Data records:
────────────────────────────────────────

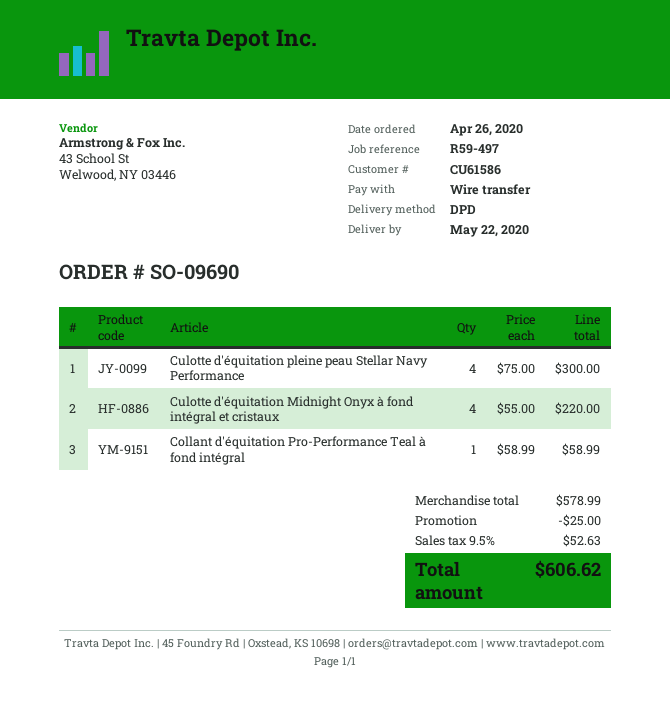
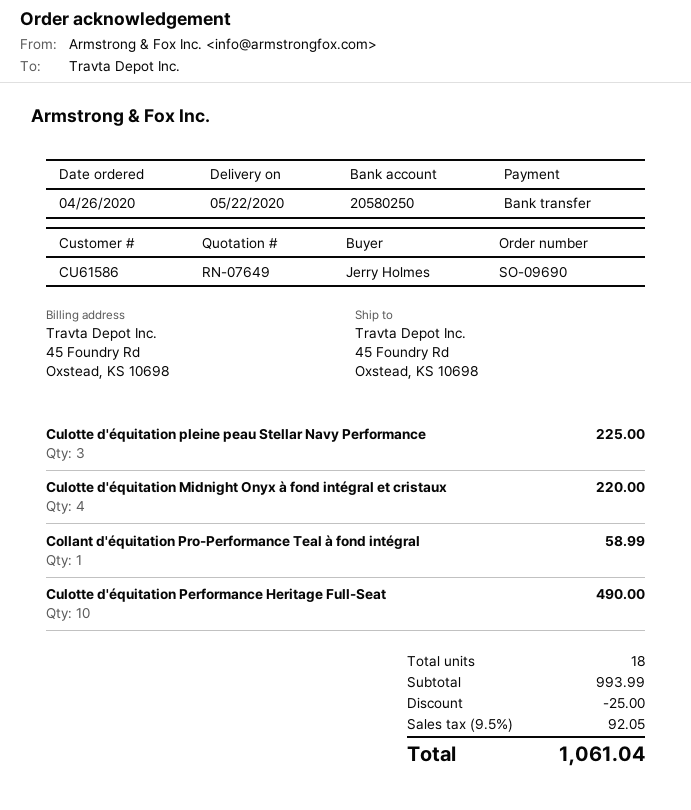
Culotte d'équitation pleine peau Stellar Navy Performance: 4 for 300.00 -> 3 for 225.00
Culotte d'équitation Performance Heritage Full-Seat: none -> 10 for 490.00
subtotal: 578.99 -> 993.99
tax: 9.5% = 52.63 -> 9.5% = 92.05
total: 606.62 -> 1061.04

────────────────────────────────────────

#### [Exercise]
Produce the entries again, word for word, without any of their pictures.

#### [Task answer]
Culotte d'équitation pleine peau Stellar Navy Performance: 4 for 300.00 -> 3 for 225.00
Culotte d'équitation Performance Heritage Full-Seat: none -> 10 for 490.00
subtotal: 578.99 -> 993.99
tax: 9.5% = 52.63 -> 9.5% = 92.05
total: 606.62 -> 1061.04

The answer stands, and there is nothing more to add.